Hinterher lachten wir uns bei Wein und Brot darüber schlapp.
Aber heutzutage scheinen körperliche Entlohnung und materielle Güter der geistigen Erlösung auf der Hitliste der erstrebenswerten Dinge für Menschen den Rang abgelaufen zu haben.
Glykolsäure-Peelings und Brustimplantate.

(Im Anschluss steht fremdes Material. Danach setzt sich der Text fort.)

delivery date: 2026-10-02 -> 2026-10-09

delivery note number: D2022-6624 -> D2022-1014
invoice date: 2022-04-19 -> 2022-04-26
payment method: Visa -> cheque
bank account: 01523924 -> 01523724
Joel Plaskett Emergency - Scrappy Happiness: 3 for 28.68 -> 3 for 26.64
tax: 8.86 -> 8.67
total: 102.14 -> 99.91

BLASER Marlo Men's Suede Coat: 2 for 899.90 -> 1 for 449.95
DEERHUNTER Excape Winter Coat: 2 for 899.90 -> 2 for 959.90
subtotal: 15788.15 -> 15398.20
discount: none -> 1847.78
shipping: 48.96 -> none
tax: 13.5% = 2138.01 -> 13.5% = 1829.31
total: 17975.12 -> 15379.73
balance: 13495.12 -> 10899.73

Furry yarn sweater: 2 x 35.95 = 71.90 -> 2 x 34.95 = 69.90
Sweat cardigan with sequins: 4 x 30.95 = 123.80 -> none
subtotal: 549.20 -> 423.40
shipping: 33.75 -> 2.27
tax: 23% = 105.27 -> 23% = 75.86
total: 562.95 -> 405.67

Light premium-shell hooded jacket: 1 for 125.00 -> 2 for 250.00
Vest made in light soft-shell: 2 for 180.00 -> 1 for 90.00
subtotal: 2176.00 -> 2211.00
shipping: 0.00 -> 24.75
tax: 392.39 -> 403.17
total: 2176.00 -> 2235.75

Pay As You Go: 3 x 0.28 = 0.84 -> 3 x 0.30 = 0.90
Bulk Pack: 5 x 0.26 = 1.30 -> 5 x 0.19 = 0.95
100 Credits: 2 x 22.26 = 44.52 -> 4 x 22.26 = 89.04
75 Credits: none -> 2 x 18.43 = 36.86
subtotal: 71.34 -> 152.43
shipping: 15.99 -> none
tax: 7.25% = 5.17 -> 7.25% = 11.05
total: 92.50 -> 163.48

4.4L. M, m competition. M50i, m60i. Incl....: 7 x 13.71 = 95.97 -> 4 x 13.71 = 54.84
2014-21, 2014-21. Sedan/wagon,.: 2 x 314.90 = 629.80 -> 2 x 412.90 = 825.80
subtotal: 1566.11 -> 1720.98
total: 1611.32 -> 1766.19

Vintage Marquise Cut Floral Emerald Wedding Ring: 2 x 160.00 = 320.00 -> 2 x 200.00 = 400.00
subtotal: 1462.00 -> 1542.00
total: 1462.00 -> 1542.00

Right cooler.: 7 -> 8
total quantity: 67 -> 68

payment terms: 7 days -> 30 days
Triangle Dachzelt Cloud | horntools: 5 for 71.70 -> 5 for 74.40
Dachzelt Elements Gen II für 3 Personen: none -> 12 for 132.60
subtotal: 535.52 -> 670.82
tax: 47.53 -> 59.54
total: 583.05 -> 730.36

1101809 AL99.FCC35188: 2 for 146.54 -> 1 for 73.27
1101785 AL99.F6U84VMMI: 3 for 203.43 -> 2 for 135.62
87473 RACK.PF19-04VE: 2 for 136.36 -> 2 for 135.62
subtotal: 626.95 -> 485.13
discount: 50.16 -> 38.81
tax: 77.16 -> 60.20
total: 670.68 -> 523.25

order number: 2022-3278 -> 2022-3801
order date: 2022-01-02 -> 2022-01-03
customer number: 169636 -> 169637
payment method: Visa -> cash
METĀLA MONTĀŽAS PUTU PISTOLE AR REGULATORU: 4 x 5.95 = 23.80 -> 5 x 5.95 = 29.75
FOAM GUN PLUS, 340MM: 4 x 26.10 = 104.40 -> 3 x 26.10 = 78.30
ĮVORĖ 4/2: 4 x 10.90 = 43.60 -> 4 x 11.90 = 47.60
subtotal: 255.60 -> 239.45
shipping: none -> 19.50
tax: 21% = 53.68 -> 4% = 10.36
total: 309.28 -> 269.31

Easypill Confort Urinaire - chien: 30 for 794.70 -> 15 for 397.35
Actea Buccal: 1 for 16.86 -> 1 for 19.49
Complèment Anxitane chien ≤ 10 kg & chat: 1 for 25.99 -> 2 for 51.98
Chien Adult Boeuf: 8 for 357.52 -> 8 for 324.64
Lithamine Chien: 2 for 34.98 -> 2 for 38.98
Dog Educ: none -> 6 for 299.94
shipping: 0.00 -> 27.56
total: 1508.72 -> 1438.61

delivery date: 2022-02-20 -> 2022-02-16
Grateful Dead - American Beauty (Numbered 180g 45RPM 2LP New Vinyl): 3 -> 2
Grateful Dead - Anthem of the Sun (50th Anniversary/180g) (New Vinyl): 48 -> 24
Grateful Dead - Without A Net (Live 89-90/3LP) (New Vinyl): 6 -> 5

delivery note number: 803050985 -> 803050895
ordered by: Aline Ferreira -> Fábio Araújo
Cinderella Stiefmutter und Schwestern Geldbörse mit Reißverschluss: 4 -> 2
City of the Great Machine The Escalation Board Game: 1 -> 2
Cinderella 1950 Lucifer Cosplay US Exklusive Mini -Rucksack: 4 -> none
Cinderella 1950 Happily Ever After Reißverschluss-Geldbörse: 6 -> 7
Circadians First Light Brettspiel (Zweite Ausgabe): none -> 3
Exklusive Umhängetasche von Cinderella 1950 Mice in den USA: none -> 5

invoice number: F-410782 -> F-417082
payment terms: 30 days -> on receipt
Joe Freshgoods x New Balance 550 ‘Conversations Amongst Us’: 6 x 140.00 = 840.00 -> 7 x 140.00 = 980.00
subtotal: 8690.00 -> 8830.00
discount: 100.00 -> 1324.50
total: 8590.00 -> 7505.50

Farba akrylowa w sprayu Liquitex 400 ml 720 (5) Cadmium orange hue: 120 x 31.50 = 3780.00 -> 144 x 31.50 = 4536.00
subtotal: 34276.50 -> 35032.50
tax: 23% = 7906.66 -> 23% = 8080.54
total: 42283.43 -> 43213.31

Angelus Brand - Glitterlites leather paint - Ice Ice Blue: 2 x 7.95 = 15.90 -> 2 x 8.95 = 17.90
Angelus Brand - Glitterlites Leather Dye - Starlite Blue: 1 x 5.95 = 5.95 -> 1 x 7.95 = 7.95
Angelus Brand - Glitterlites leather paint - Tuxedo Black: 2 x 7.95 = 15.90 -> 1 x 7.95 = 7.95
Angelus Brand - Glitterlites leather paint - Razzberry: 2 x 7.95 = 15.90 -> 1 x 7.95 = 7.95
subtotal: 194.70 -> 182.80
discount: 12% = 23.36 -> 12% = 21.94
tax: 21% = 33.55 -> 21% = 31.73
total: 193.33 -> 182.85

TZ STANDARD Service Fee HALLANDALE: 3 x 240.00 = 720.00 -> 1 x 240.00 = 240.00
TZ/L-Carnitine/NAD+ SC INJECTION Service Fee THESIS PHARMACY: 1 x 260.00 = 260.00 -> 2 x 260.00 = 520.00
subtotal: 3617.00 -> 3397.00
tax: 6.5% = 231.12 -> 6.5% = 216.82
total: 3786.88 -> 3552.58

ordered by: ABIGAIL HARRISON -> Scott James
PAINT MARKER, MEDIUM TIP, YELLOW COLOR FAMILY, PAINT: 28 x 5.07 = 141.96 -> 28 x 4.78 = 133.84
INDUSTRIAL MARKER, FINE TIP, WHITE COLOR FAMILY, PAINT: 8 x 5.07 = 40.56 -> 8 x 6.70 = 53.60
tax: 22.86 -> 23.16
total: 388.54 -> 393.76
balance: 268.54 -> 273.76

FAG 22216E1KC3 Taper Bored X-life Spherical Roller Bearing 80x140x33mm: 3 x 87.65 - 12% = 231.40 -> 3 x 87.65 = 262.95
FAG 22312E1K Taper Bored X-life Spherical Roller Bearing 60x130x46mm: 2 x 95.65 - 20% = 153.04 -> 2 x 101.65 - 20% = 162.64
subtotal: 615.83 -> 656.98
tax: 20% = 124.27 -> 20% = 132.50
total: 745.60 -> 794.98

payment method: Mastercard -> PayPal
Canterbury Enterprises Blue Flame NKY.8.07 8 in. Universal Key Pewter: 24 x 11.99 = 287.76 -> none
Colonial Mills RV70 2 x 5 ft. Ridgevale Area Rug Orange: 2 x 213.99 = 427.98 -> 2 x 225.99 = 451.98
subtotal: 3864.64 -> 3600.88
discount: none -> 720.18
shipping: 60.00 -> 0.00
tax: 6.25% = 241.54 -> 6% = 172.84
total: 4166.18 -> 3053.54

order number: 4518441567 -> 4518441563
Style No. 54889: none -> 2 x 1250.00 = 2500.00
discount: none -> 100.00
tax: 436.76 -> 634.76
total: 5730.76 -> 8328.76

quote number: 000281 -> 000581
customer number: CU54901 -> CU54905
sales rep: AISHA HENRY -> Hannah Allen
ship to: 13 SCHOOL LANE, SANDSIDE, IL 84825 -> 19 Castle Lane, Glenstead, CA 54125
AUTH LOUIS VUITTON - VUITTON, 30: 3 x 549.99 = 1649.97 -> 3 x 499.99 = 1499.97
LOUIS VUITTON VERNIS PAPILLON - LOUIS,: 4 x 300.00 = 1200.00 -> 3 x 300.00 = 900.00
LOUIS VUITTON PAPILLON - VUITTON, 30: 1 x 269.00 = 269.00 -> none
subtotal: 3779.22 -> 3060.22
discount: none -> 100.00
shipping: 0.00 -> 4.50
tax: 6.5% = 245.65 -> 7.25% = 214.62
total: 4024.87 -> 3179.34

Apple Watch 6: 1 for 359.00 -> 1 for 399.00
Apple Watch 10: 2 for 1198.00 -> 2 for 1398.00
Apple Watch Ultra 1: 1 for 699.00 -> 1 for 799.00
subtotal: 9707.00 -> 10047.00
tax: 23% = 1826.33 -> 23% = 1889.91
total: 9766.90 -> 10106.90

Prada-Handtaschen und Hugo-Boss-Anzüge.
Luxuswagen und Heimkino.
Und selbst wenn manche nach innerer Anleitung und Orientierung suchen, haben die Menschen von heute die Askese längst gegen die Prominenz eingetauscht. Ihre Erlöser sind Popstars und Schauspieler, ihre geistigen Anführer sind Fernsehprediger und Radiosprecher. Doch dann blicke ich mich in diesem Fast-Food-Restaurant an der East Side von Manhattan um und glaube, dass die Menschen vielleicht doch stärker nach einer Art spirituellem Richtungsweiser suchen, als ich gedacht habe. Möglicherweise brauchen sie doch mehr als einen Gehaltsscheck und eine Schlafzimmereinrichtung von Ethan Allen, um sich selbst zu definieren. Um ihre Erfolge messbar zu machen.
Die andere Möglichkeit ist, dass
Karma
einfach nur weiß, wie man die Massen bewegt.
»Er, der ohne zu verletzen und ehrlich spricht, erzeugt positives Karma«, erläutert er nun mit geschlossenen Augen die buddhistische Philosophie des Karma.